*AIM OF THE TASK*.
Retype the listing below line for line, but only from the line with "pct45 | JUN: 0.328 -> 0.391" down to the line with "filter: Perc_LC = 100 -> none", inclusive. Pictures stay out.

※ ※ ※

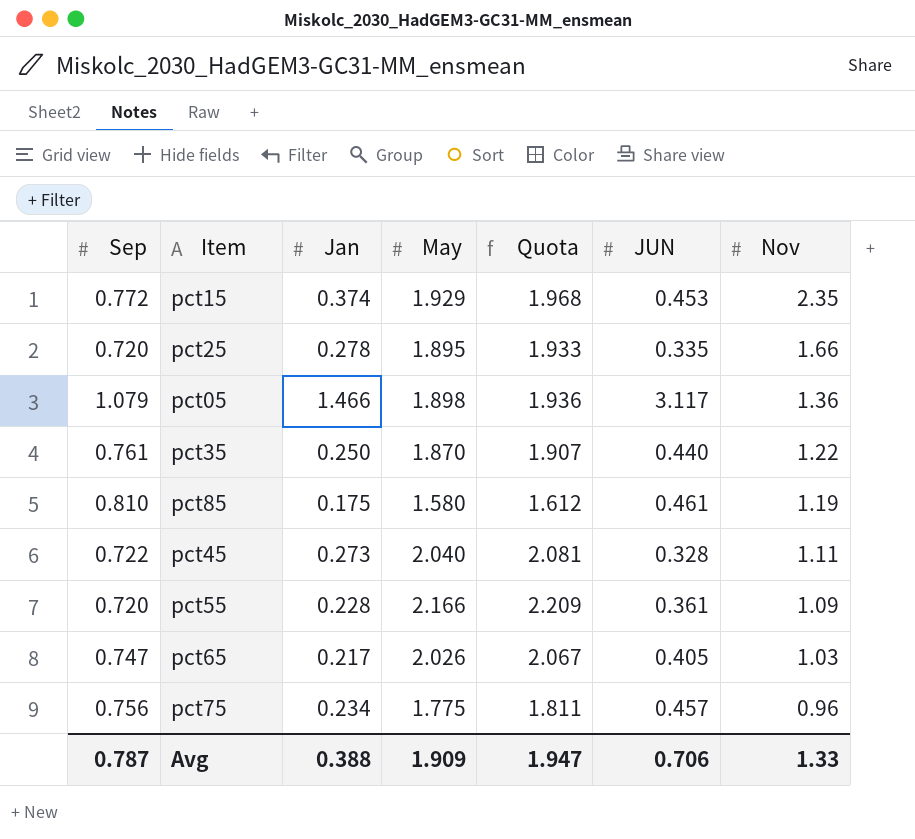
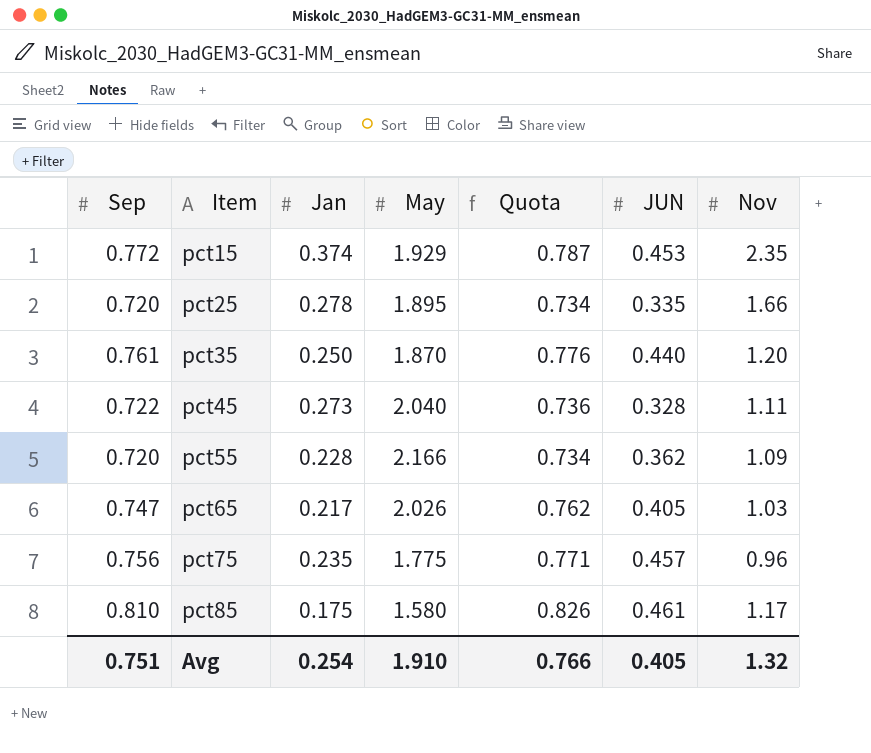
row order: Nov descending -> Item ascending
column Quota | formula: [May] * 1.02 -> [Sep] * 1.02
row pct05: 1.079 | 1.466 | 1.898 | 1.936 | 3.117 | 1.36 -> none
pct35 | Nov: 1.22 -> 1.20
pct55 | JUN: 0.361 -> 0.362
pct75 | Jan: 0.234 -> 0.235
pct85 | Nov: 1.19 -> 1.17
Avg | Sep: 0.787 -> 0.751
Avg | Jan: 0.388 -> 0.254
Avg | May: 1.909 -> 1.910
Avg | Quota: 1.947 -> 0.766
Avg | JUN: 0.706 -> 0.405
Avg | Nov: 1.33 -> 1.32

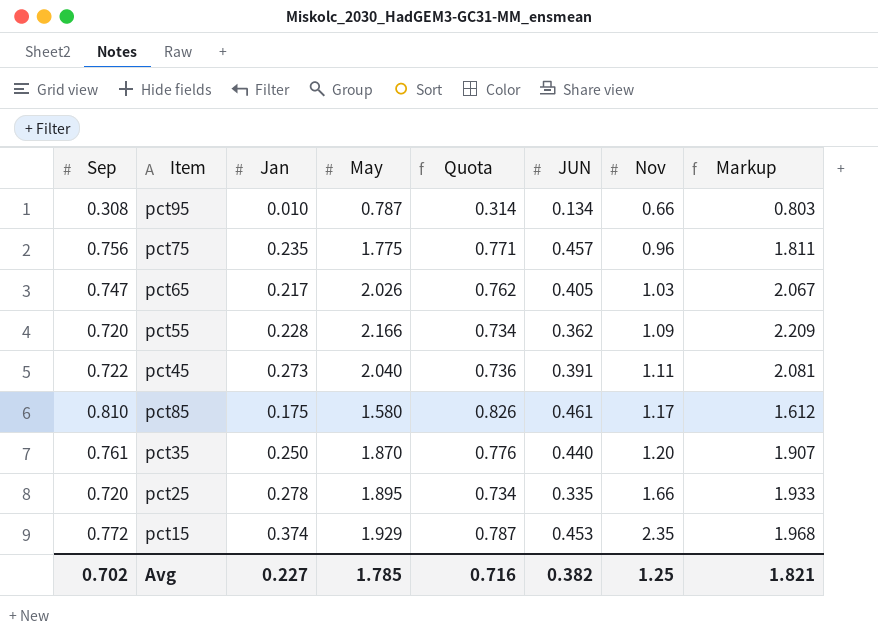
row order: Item ascending -> Nov ascending
column Markup | formula: none -> [May] * 1.02
row pct95: none -> 0.308 | 0.010 | 0.787 | 0.314 | 0.134 | 0.66 | 0.803
pct45 | JUN: 0.328 -> 0.391
Avg | Sep: 0.751 -> 0.702
Avg | Jan: 0.254 -> 0.227
Avg | May: 1.910 -> 1.785
Avg | Quota: 0.766 -> 0.716
Avg | JUN: 0.405 -> 0.382
Avg | Nov: 1.32 -> 1.25

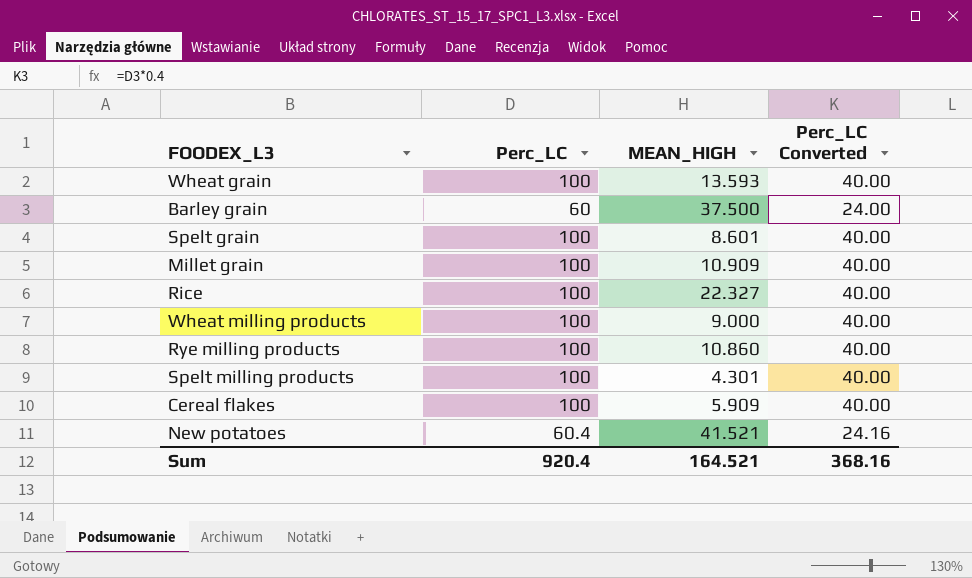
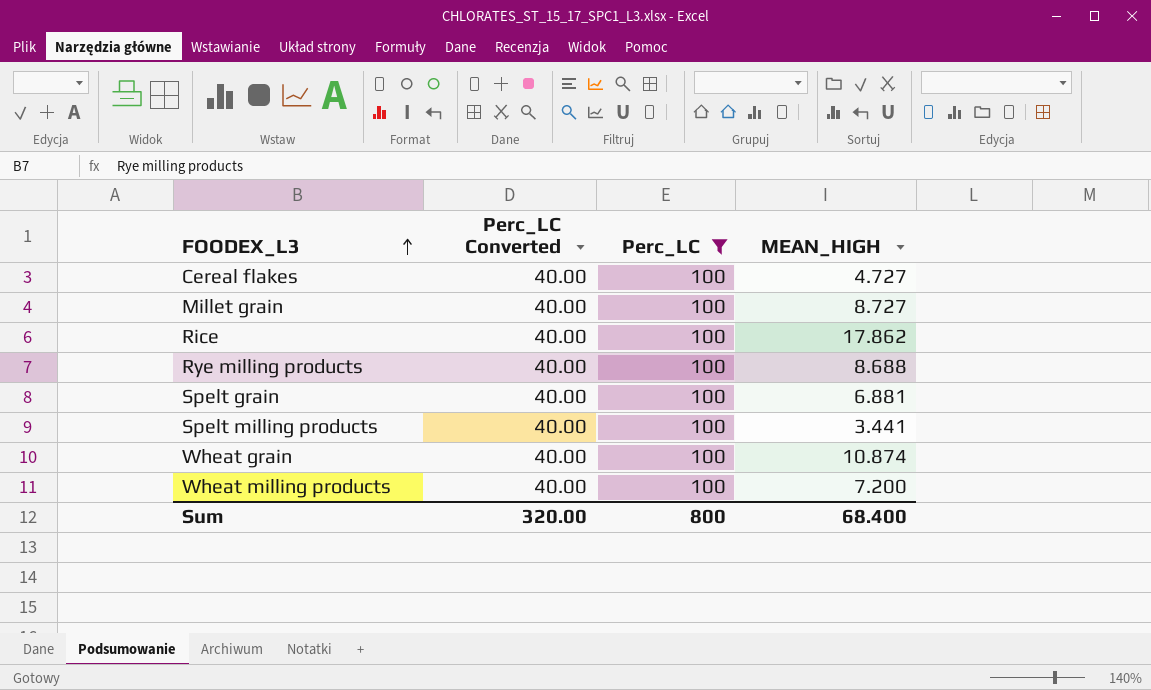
filter: none -> Perc_LC = 100
row order: none -> FOODEX_L3 ascending
column Perc_LC Converted | position: 4 -> 2
Cereal flakes | MEAN_HIGH: 5.909 -> 4.727
Millet grain | MEAN_HIGH: 10.909 -> 8.727
Rice | MEAN_HIGH: 22.327 -> 17.862
Rye milling products | MEAN_HIGH: 10.860 -> 8.688
Spelt grain | MEAN_HIGH: 8.601 -> 6.881
Spelt milling products | MEAN_HIGH: 4.301 -> 3.441
Wheat grain | MEAN_HIGH: 13.593 -> 10.874
Wheat milling products | MEAN_HIGH: 9.000 -> 7.200
Sum | Perc_LC Converted: 368.16 -> 320.00
Sum | Perc_LC: 920.4 -> 800
Sum | MEAN_HIGH: 164.521 -> 68.400

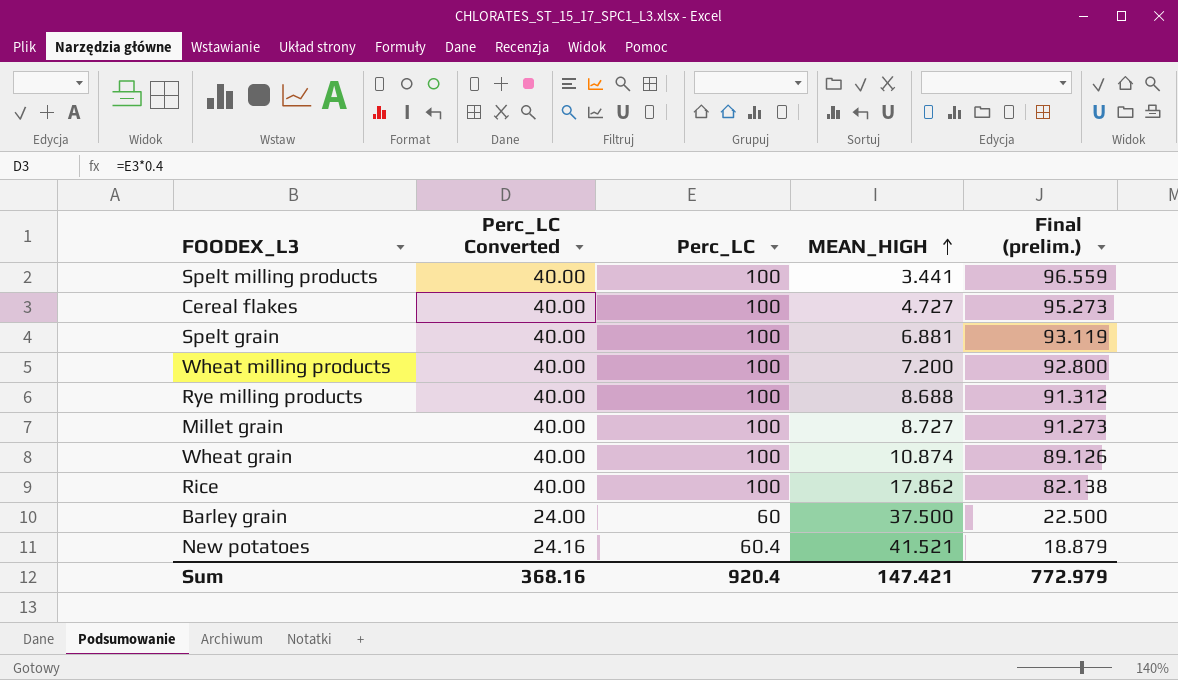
filter: Perc_LC = 100 -> none
row order: FOODEX_L3 ascending -> MEAN_HIGH ascending
column Final (prelim.) | formula: none -> [Perc_LC] - [MEAN_HIGH]
Sum | Perc_LC Converted: 320.00 -> 368.16
Sum | Perc_LC: 800 -> 920.4
Sum | MEAN_HIGH: 68.400 -> 147.421

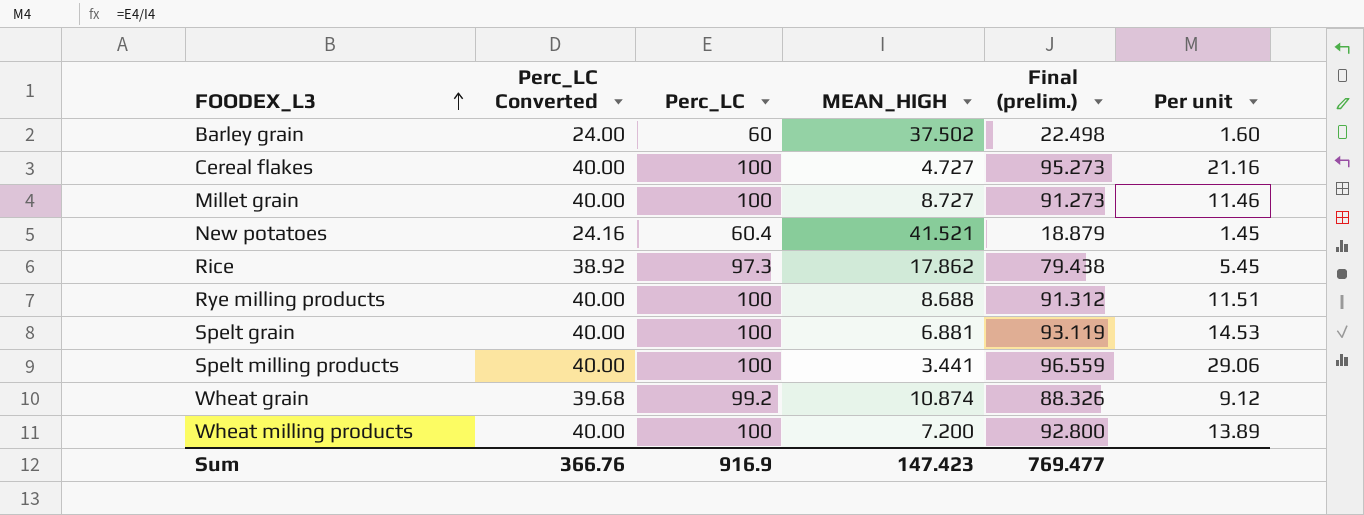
row order: MEAN_HIGH ascending -> FOODEX_L3 ascending
column Per unit | formula: none -> [Perc_LC] / [MEAN_HIGH]
Barley grain | MEAN_HIGH: 37.500 -> 37.502
Barley grain | Final (prelim.): 22.500 -> 22.498
Rice | Perc_LC Converted: 40.00 -> 38.92
Rice | Perc_LC: 100 -> 97.3
Rice | Final (prelim.): 82.138 -> 79.438
Wheat grain | Perc_LC Converted: 40.00 -> 39.68
Wheat grain | Perc_LC: 100 -> 99.2
Wheat grain | Final (prelim.): 89.126 -> 88.326
Sum | Perc_LC Converted: 368.16 -> 366.76
Sum | Perc_LC: 920.4 -> 916.9
Sum | MEAN_HIGH: 147.421 -> 147.423
Sum | Final (prelim.): 772.979 -> 769.477

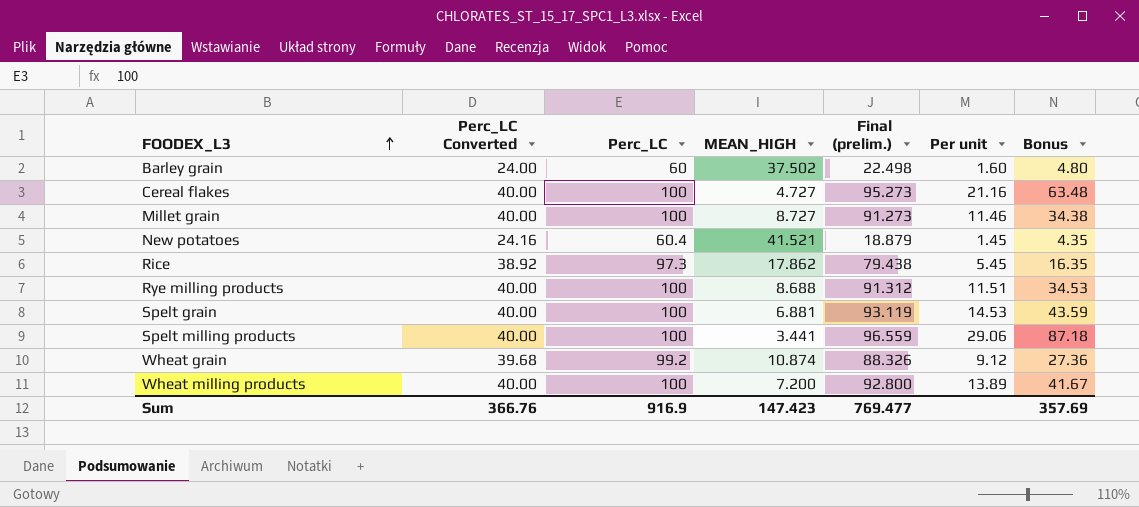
column Bonus | formula: none -> [Per unit] * 3

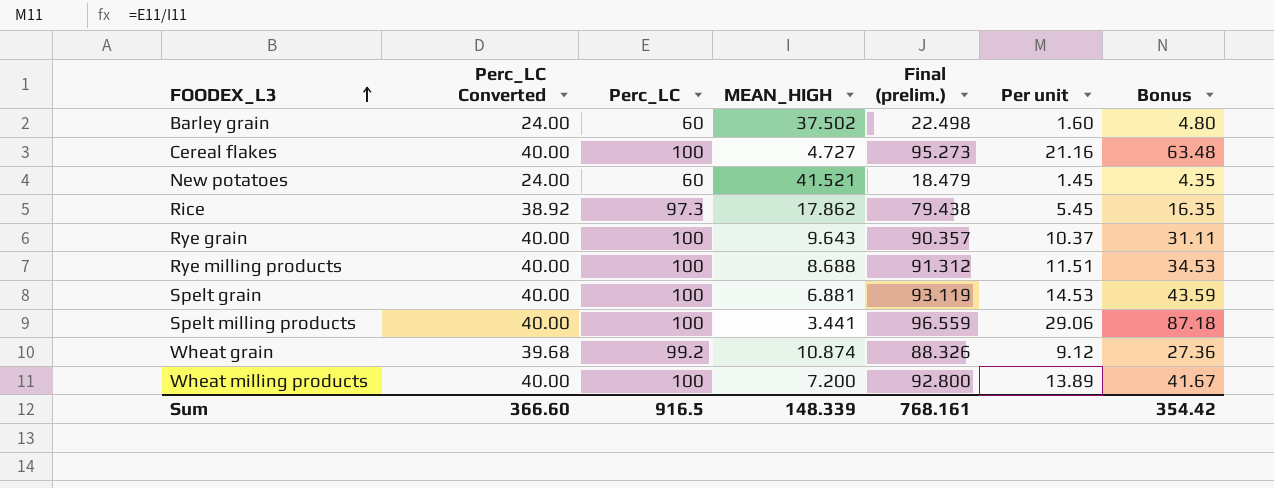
row Millet grain: 40.00 | 100 | 8.727 | 91.273 | 11.46 | 34.38 -> none
New potatoes | Perc_LC Converted: 24.16 -> 24.00
New potatoes | Perc_LC: 60.4 -> 60
New potatoes | Final (prelim.): 18.879 -> 18.479
row Rye grain: none -> 40.00 | 100 | 9.643 | 90.357 | 10.37 | 31.11
Sum | Perc_LC Converted: 366.76 -> 366.60
Sum | Perc_LC: 916.9 -> 916.5
Sum | MEAN_HIGH: 147.423 -> 148.339
Sum | Final (prelim.): 769.477 -> 768.161
Sum | Bonus: 357.69 -> 354.42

※ ※ ※

*ANSWER BOX*.
pct45 | JUN: 0.328 -> 0.391
Avg | Sep: 0.751 -> 0.702
Avg | Jan: 0.254 -> 0.227
Avg | May: 1.910 -> 1.785
Avg | Quota: 0.766 -> 0.716
Avg | JUN: 0.405 -> 0.382
Avg | Nov: 1.32 -> 1.25

filter: none -> Perc_LC = 100
row order: none -> FOODEX_L3 ascending
column Perc_LC Converted | position: 4 -> 2
Cereal flakes | MEAN_HIGH: 5.909 -> 4.727
Millet grain | MEAN_HIGH: 10.909 -> 8.727
Rice | MEAN_HIGH: 22.327 -> 17.862
Rye milling products | MEAN_HIGH: 10.860 -> 8.688
Spelt grain | MEAN_HIGH: 8.601 -> 6.881
Spelt milling products | MEAN_HIGH: 4.301 -> 3.441
Wheat grain | MEAN_HIGH: 13.593 -> 10.874
Wheat milling products | MEAN_HIGH: 9.000 -> 7.200
Sum | Perc_LC Converted: 368.16 -> 320.00
Sum | Perc_LC: 920.4 -> 800
Sum | MEAN_HIGH: 164.521 -> 68.400

filter: Perc_LC = 100 -> none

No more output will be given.